A Google site search of WebmasterWorld for "410 gone" google [google.com] will give you the collective wisdom of our community :)

The very first thread [webmasterworld.com] I clicked on had this as msg #12, jdMorgan is someone whose knowledge and judgement I respect very much:

If you have removed a page, and have no replacement for it, then a 410-gone is the proper server response. If you use a 404, the spider will assume that your server is having problems, and will "give you a break" by trying to retrieve that file for a few months.

404-Not Found means the file was not found for unspecified reasons, but this condition is not necessarily permanent.

410-gone means it's really, really gone, and the condition is permanent.

I use Google for local searchers much more often than the BB's own search function.

Martin Dunst

7:29 pm on Jun 5, 2003 (gmt 0)

10+ Year Member



Mohamed_E,

Thanks a lot for your reply...
Shame on me, I should have found the thread myself :/

jdMorgan said in his posting that 410 was the proper response.
I do think so, too - but:
is a HTTP/1.1 header really the a proper response for a client sending HTTP/1.0 requests?

regards
Martin

jdMorgan

7:48 pm on Jun 5, 2003 (gmt 0)

WebmasterWorld Senior Member 10+ Year Member



Martin,

That's a very good point about 410-Gone being an HTTP/1.1 response code.

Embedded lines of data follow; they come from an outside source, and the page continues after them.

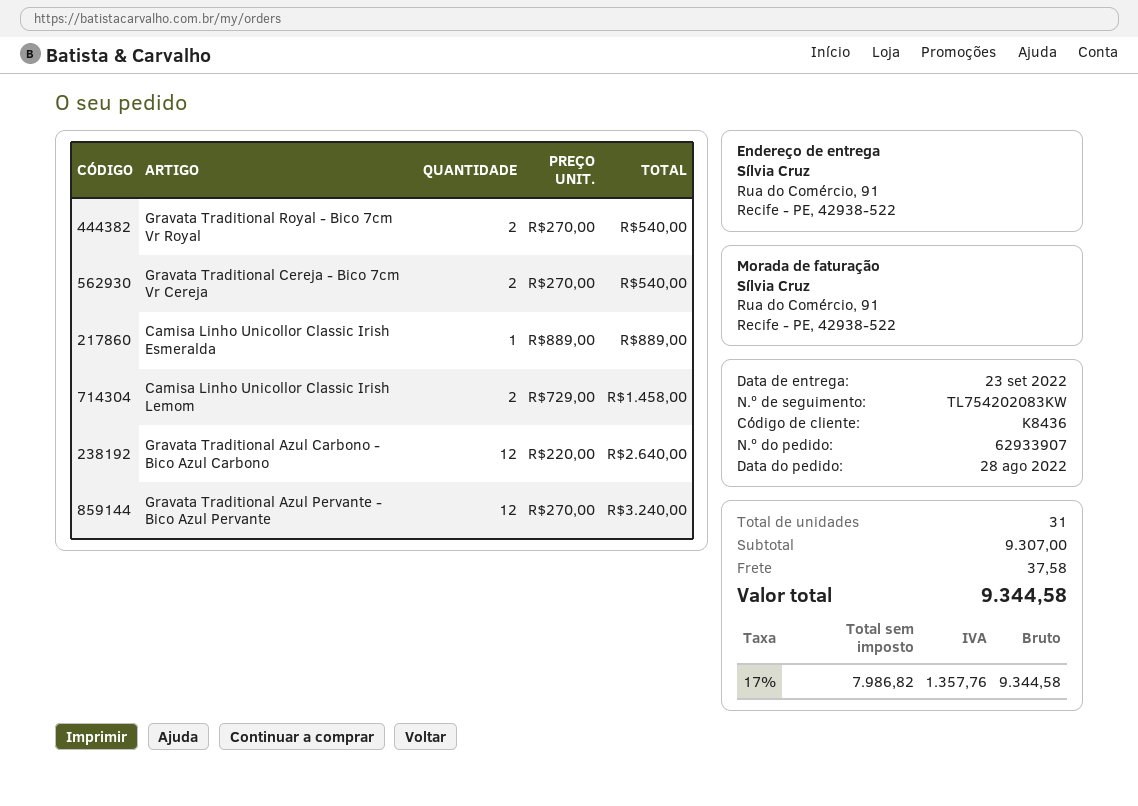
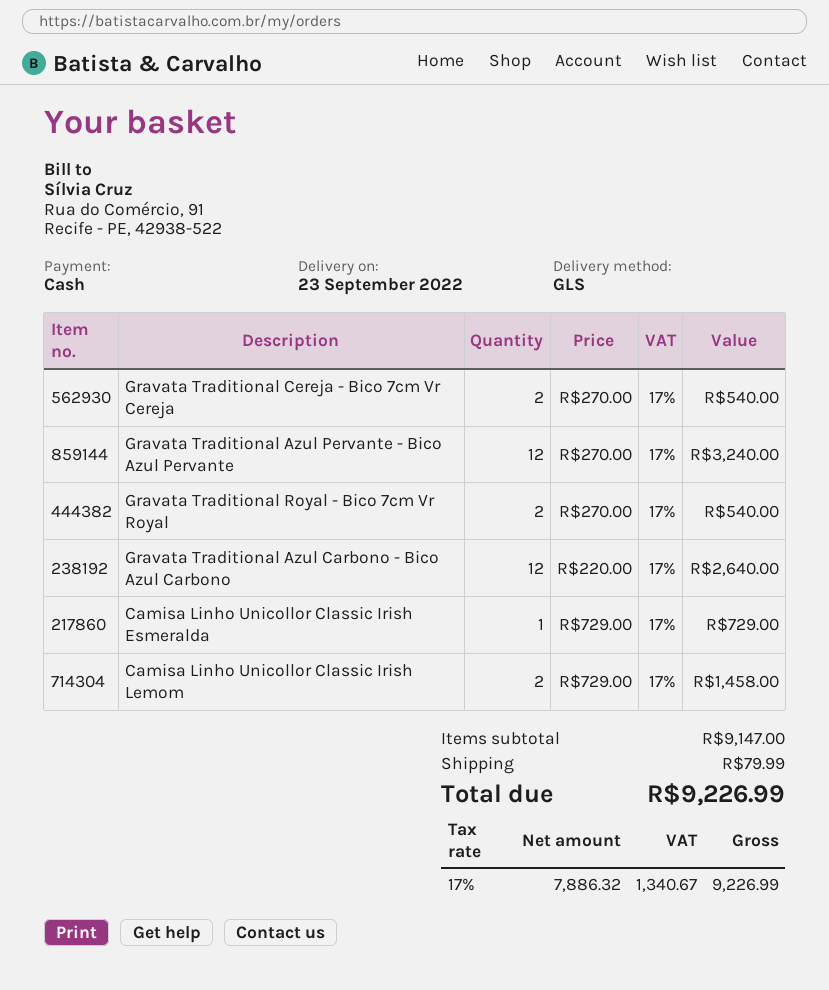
Camisa Linho Unicollor Classic Irish Esmeralda: 1 x 889.00 = 889.00 -> 1 x 729.00 = 729.00
subtotal: 9307.00 -> 9147.00
shipping: 37.58 -> 79.99
net: 7986.82 -> 7886.32
tax: 17% = 1357.76 -> 17% = 1340.67
total: 9344.58 -> 9226.99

In the case of an HTTP/1.0 request for a missing resource, either a 404-Not Found or 403-Forbidden response would be correct.

It's also interesting that mod_rewrite on Apache, although written in 1996, supports returning an HTTP/1.1 (1996) 410-Gone status, and further, that it does so regardless of the request's HTTP version.

I'm still digging through specs right now... In line with the "robustness" required of clients and servers under HTTP, it seems to me that an HTTP/1.0 client receiving an HTTP/1.1 "enhanced" response should treat it as a member of the general status group it can recognize, i.e. treat 410 as 4xx, or 400.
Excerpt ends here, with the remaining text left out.